Design of MuWNS. Figure 2 shows the block diagram of the current MuWNS. The time of the MuWNS setup is defined by the GMC, and every MuWNS detector records absolute time information. The GMC is connected to the GPS antenna when GPS signals are available. When GPS signals are not available (for some reason such as multipath reception, GPS jamming and spoofing, system failures, diving underwater, moving underground, etc.), the GMC will automatically switch from the GPS mode to the holdover mode. The muPS signals (e.g. photomultiplier tube (PMT) outputs) are discriminated with the constant fraction discriminator (CFD) and the time difference from the GMC signal is measured with the TDC (Fig. 2A). When GPS signals are not available, the event-counter-coincidence (ECC) unit starts to count the GMC signals at a rate of 10 MHz. When the GMC and muPS coincidence signals are generated, the number of GMC counts (n) and the timing information (t) are transferred to a microcomputer (e.g., Raspberry Pi) respectively from ECC and TDC. The transferred n and t values are shared between MuWNS detectors via Wi-Fi or an acoustic modem to calculate the TOF. As a consequence, each MuWNS detector records the muon arrival time in a sharable form: nT + t, where T is the GMC/holdover signal period, and the "time zero" is defined as the moment when the GPS signal is lost (Fig. 2B); hence the TOF between the reference detector and the receiver detector can be derived by comparing reference and receiver clocks: |[nT + t]REFERENCE-[nT + t]RECEIVER|. The TDC is designed to reset start signals if it doesn't receive a stop signal before the next start signal, and the TDC time range must be sufficiently longer than T (in this case 100 ns). According to Tanaka (2020)19, since the jitter level for t is less than 200 ps, fluctuations in T will be a major factor to degrade the current TOF measurement quality. The errors in T will be described in the following subsections.
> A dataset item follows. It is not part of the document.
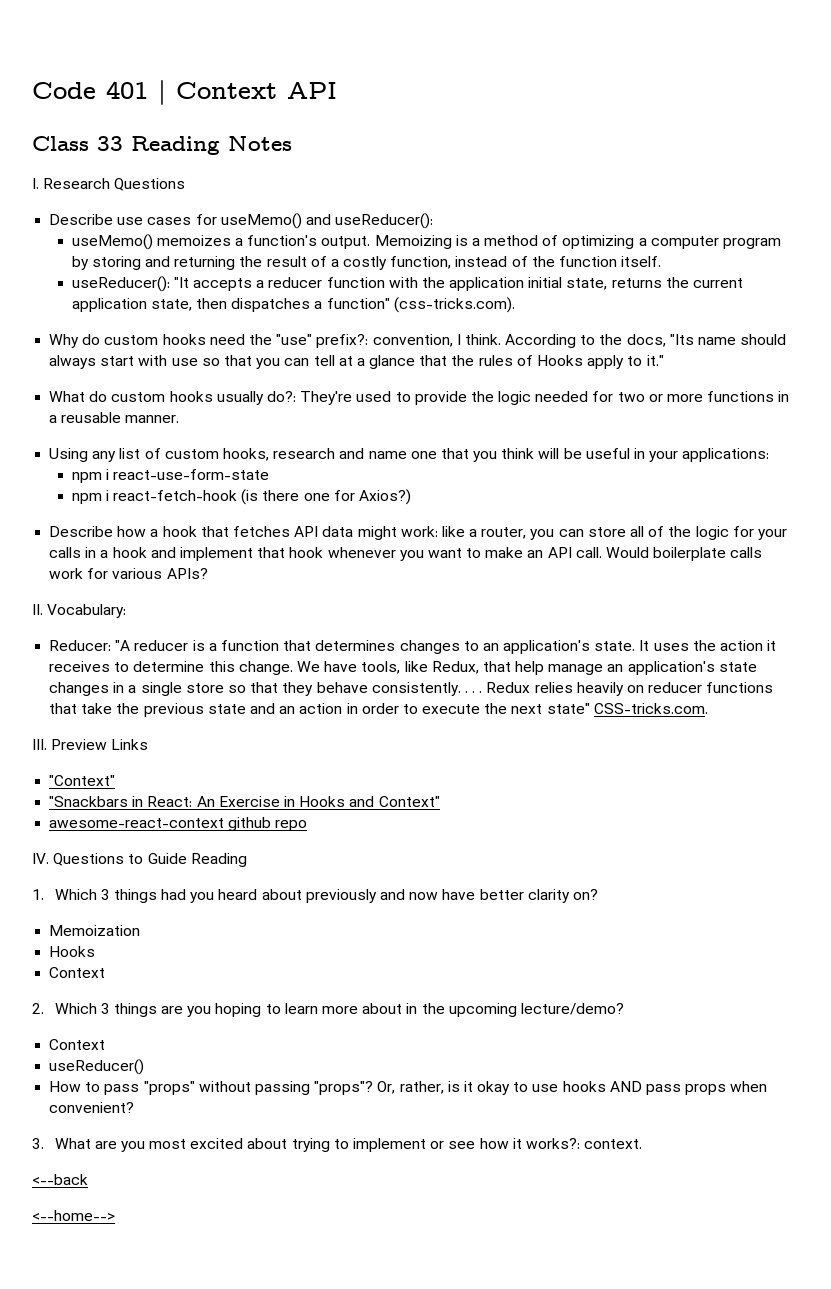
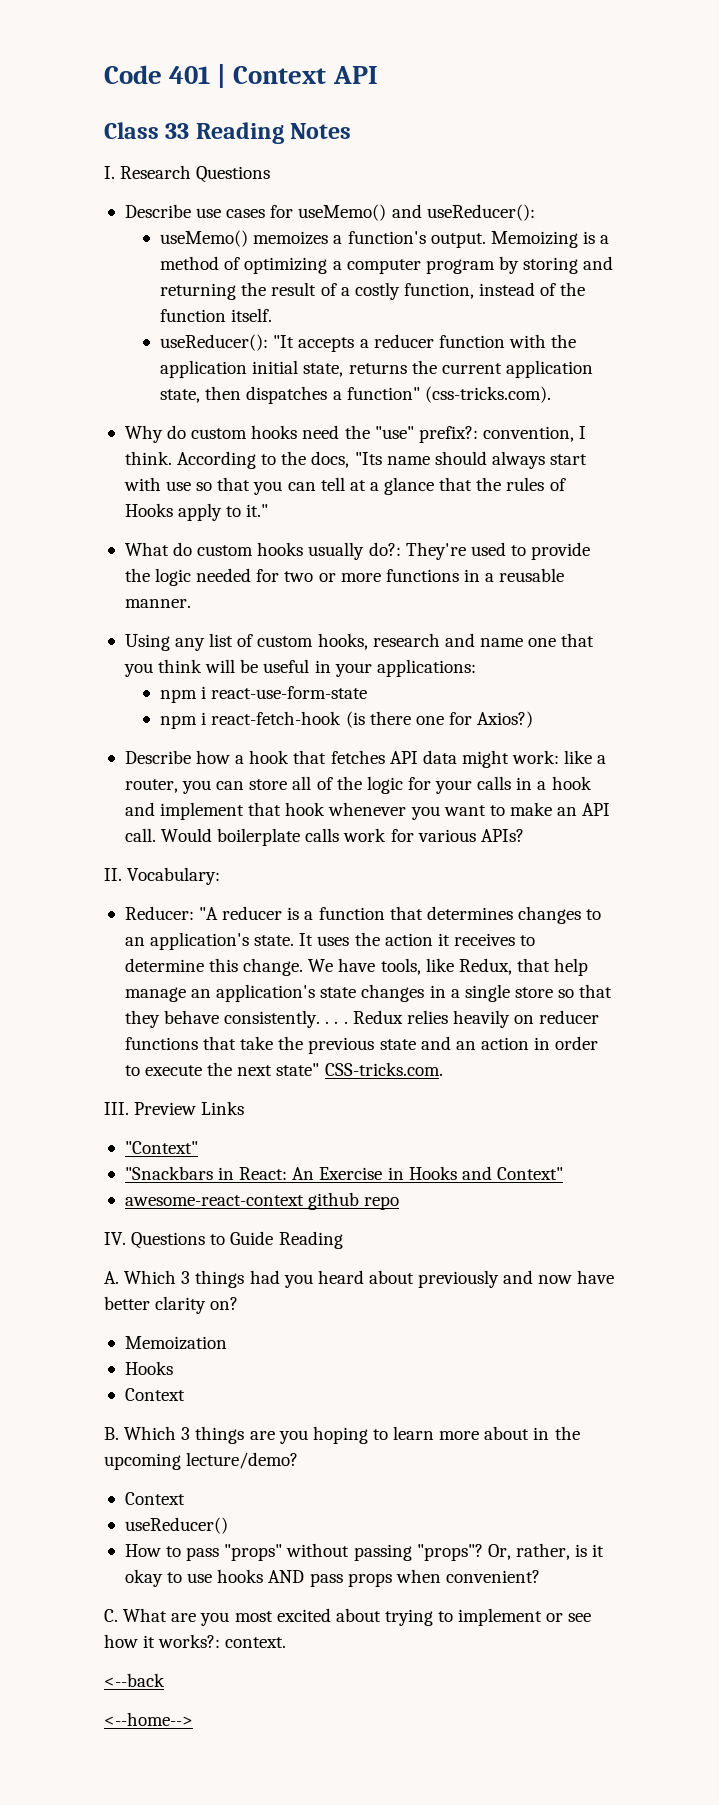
[32,889,44,900] 1. -> [104,1271,119,1284] A.
[32,1003,44,1014] 2. -> [104,1427,119,1440] B.
[32,1138,44,1149] 3. -> [104,1609,118,1622] C.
Grandmaster clock stability. The Grandmaster clock (GMC) stability is the key component to define the accuracy of MuWNS. Experimental results of the current GMC/holdover are described here. The timing jitter measured with the current GMC is shown in Fig. 3. These time-dependent variation plots were drawn in the following way. The OCXO used in the current work (Trimble OCXO) was equipped inside the GPS grandmaster clock (Trimble Thunderbolt PTP GM200). In this study, the Trimble OCXO was initially synchronized with the GPS signal by connecting a GPS antenna (See Method section). The OCXO was then subsequently disconnected to simulate indoor/underground/underwater navigation. This process was repeated 12 times to investigate the drift pattern. The results showed that the drift speed varied in each run, and both positive and negative drifts were measured. If the OCXO operation time lasted less than 1 hour, the drift was roughly linear as a function of time, but during longer operations, the behavior was unpredictable. Figure 3 shows the averaged time offset (the deviation between the GPS and holdover mode averaged over the entire run: <Δt (t)>) and the standard deviation (SD) of Δt (σ(t)) as a function of time. Since both the drift speed and the drift direction were unpredictable, σ(t) will remain as a non-zero factor. In MuWNS operations, Δt can be derived by solving Eq. (2), but non-zero σ will lead a major positioning error.
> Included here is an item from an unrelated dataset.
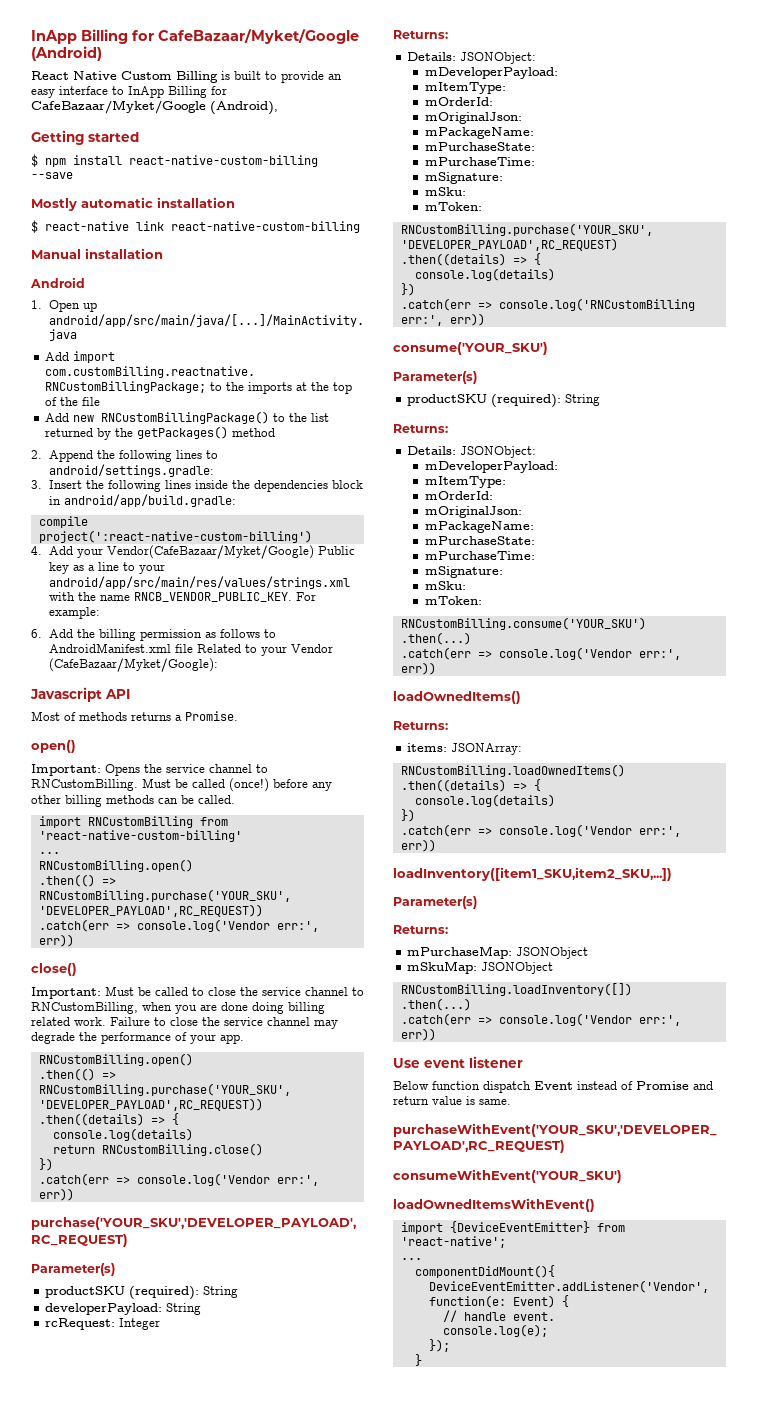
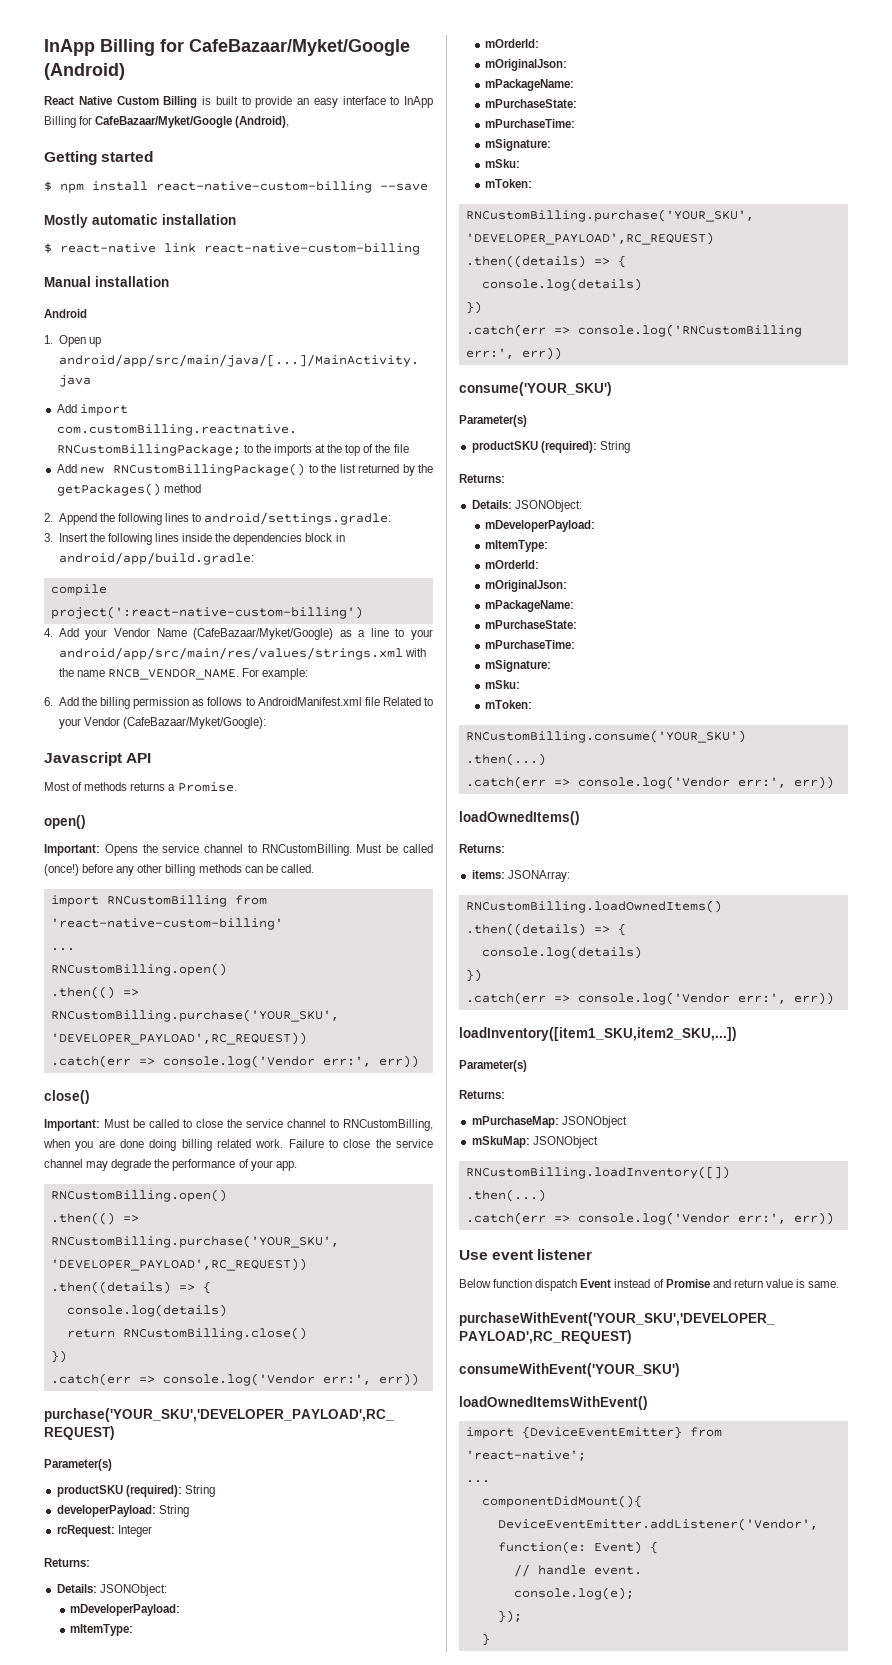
[106,545,355,559] [48,562,69,574] Vendor(CafeBazaar/Myket/Google) Public key -> [113,628,334,640] Vendor Name (CafeBazaar/Myket/Google)
[133,592,292,602] RNCB_VENDOR_PUBLIC_KEY. -> [107,669,239,680] RNCB_VENDOR_NAME.

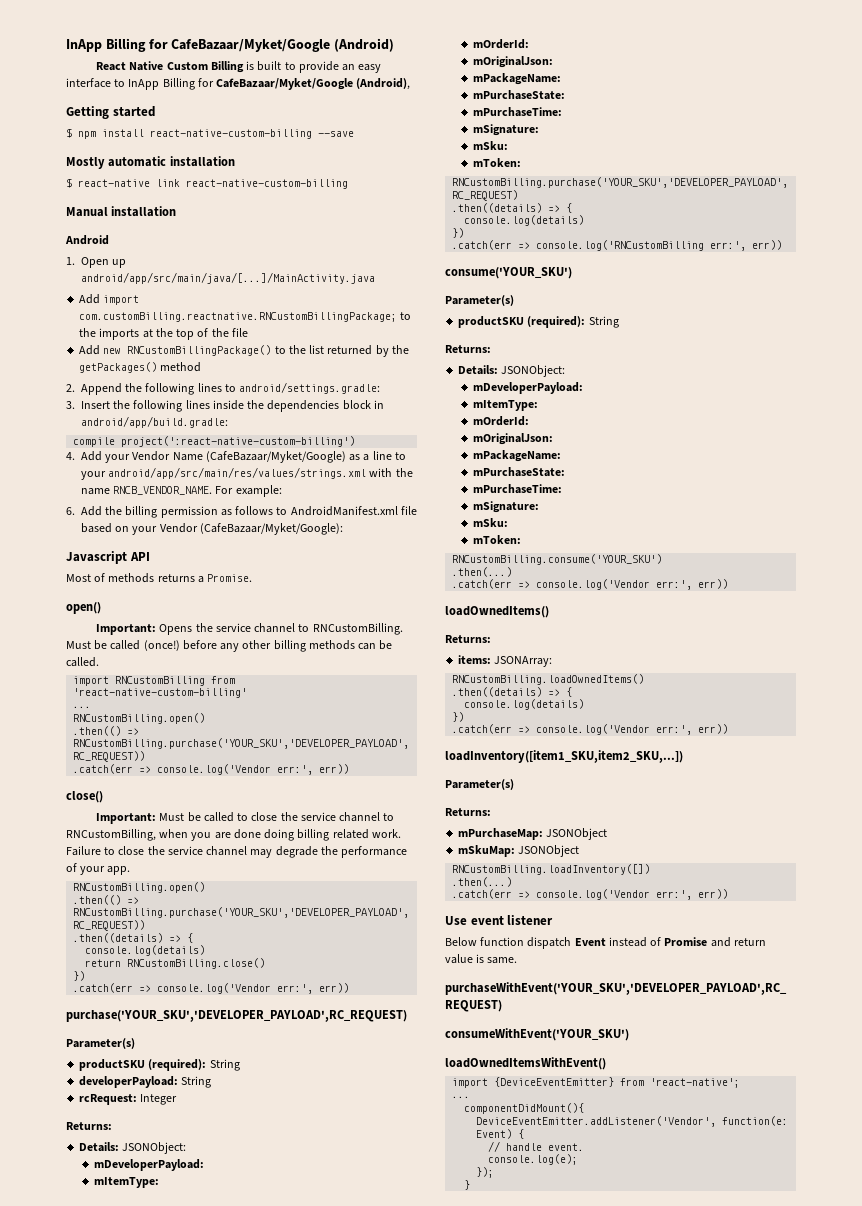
[382,697,433,706] Related to -> [81,523,130,533] based on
Time synchronization between reference clocks and underground/underwater clocks. In order to evaluate the time synchronization capability in Eq. (2) between the reference and receiver detectors with the currently designed MuWNS, the relationship between the GMC stability and the muon tracking frequency were studied. If the muon tracking frequency was too low, the uncertainties in the drift level and direction would increase, and σ(t) would not be negligible, and as a consequence, quartic equations in Eq. (2) cannot be approximated as simultaneous equations anymore.
The muon's tracking frequency (N− 1) can be derived by integrating the open-sky zenith angular muon's energy spectrum I (E, θ)37,38,39 over the energy range between Ec and infinity:
N(θ)=\({\int }_{{E}_{c}}^{\infty }I(E,\theta )dE\), (3)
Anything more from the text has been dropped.